4 Tips for Raising A Borderline Grade

You probably know the feeling: there are a couple weeks left in the semester, and your grade is riiight on the cusp of an A. It’s your chance to hit a buzzer beater – your academic fate (or at least your GPA) hangs in the balance. Luckily, there is more you can proactively do than simply crossing your fingers and hoping for the best. If you’re stressing about a cusp grade, take things into your own hands with these TK steps.

First, talk to your teacher one-on-one.

Educators want to see their students succeed, and they also want to see their students want to succeed. Not only can your teacher potentially point you in the direction of extra credit or offer advice for doing better on upcoming assignments and tests, they’ll also see firsthand that you want to do better.

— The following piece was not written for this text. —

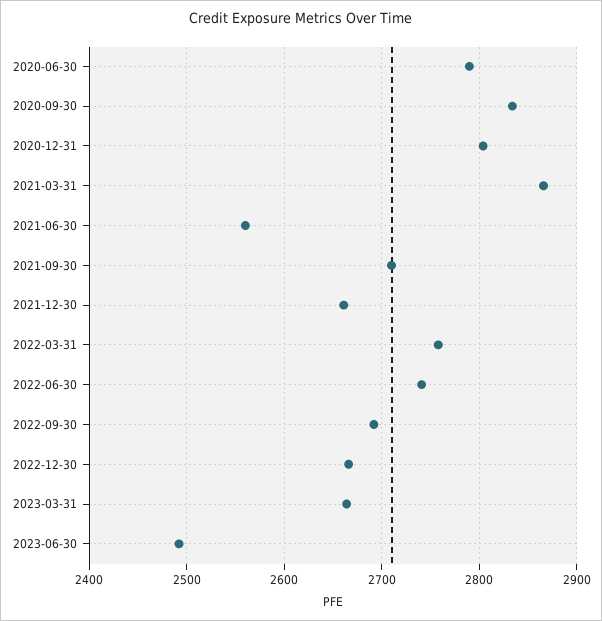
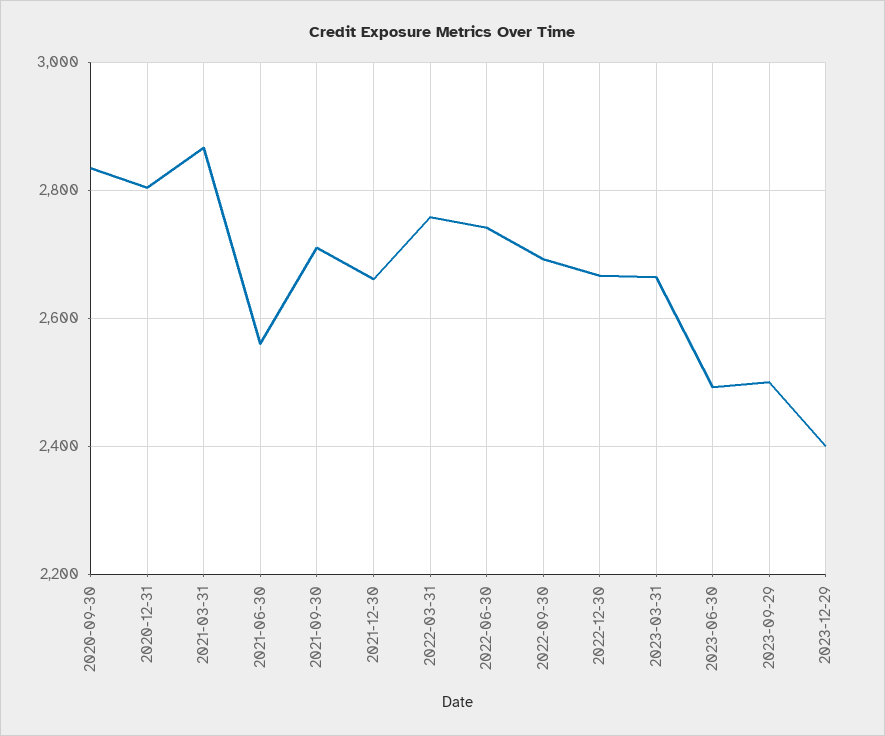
2020-06-30: 2790 -> none
2023-09-29: none -> 2500
2023-12-29: none -> 2400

Remember: it never hurts to ask, whether that be for extra credit or simply a little advice. In the best-case scenario, you leave the discussion with a solid game plan for raising your grade, like doing an extra assignment or scheduling a private tutorial. In the worst-case scenario, you don’t get any new, helpful information but you’ve made a good impression on your teacher, A.K.A. the person assigning grades. What do you have to lose?

 

Do any and all available extra credit.

Sometimes, there are extra credit opportunities listed on your syllabus. Other times, you’ll need to ask your teacher directly if there are any. If there are any chances to score a few extra points, TAKE THEM! Whether that means spending your weekend writing an optional essay or attending an event relevant to the course, do it. Chances for extra credit are generally few and far between, so take advantage whenever you get them. 

(Practically.)

 

Find the extra help you need.

Maybe you’ve got to raise your borderline grade the old-fashioned way: buckling down and acing your upcoming assignments, quizzes, and tests. If that’s the case, it’s important to be honest with yourself about why your grade is borderline in the first place. Did you slack earlier in the semester? Did you put in half effort on your homework? Did you skip the reading? If so, maybe the solution is simply reprioritizing this class and putting in the extra time needed to catch up.

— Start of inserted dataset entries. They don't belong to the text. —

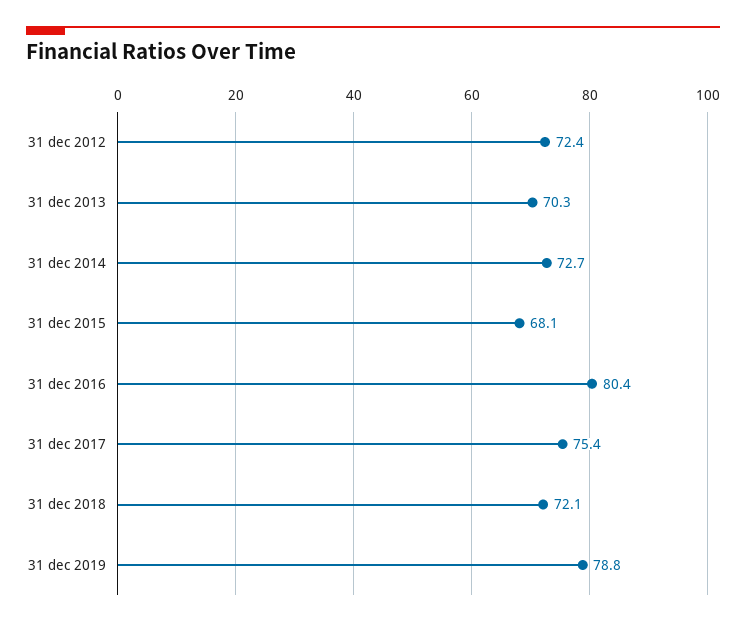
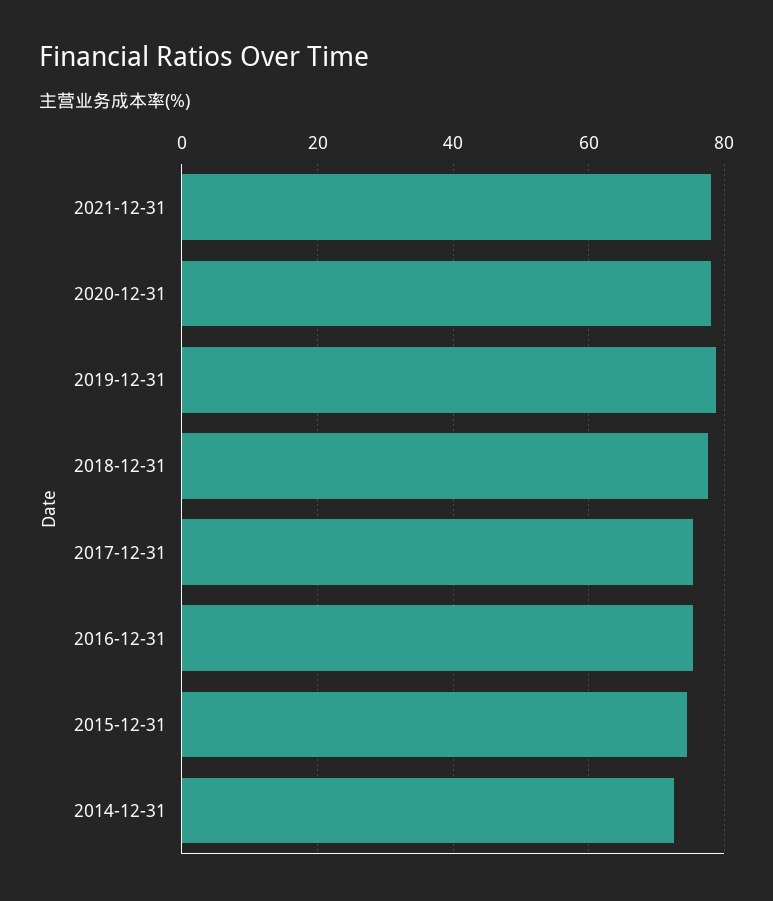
31 dec 2012: 72.4 -> none
31 dec 2013: 70.3 -> none
31 dec 2015: 68.1 -> 74
31 dec 2016: 80.4 -> 76
31 dec 2018: 72.1 -> 78
2021-12-31: none -> 78
2020-12-31: none -> 78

 If you’re having real trouble understanding the content, however, that’s another story. See if you can get some extra help from the teacher, a classmate, a study group, or an outside tutor, and work on tackling the topics that are giving you the most issue.

 

Make the final exam your priority.

Your final exam or paper will undoubtedly count for more of your final grade, so keep your eyes focused on that. Start studying now (seriously, right now!) and make sure you know exactly what to expect. Make a study guide, form a study group, re-read your class notes and textbook chapters, study old tests and quizzes – do it all. Finals should always be taken seriously, but especially when your grade could go either way. In other words… do not procrastinate until the night before to start studying!

There is one important thing to note when it comes to raising a borderline grade: you are not owed a grade you didn’t earn, and you need to keep that in your mind whenever you’re speaking with a teacher. Many teachers have reported students begging (or even demanding) a slight grade bump, despite knowing academic expectations at the beginning of the semester. Buckle down and study, submit extra credit assignments, do everything you can to raise that grade, but remember that at the end of the day, grades are earned and not randomly given.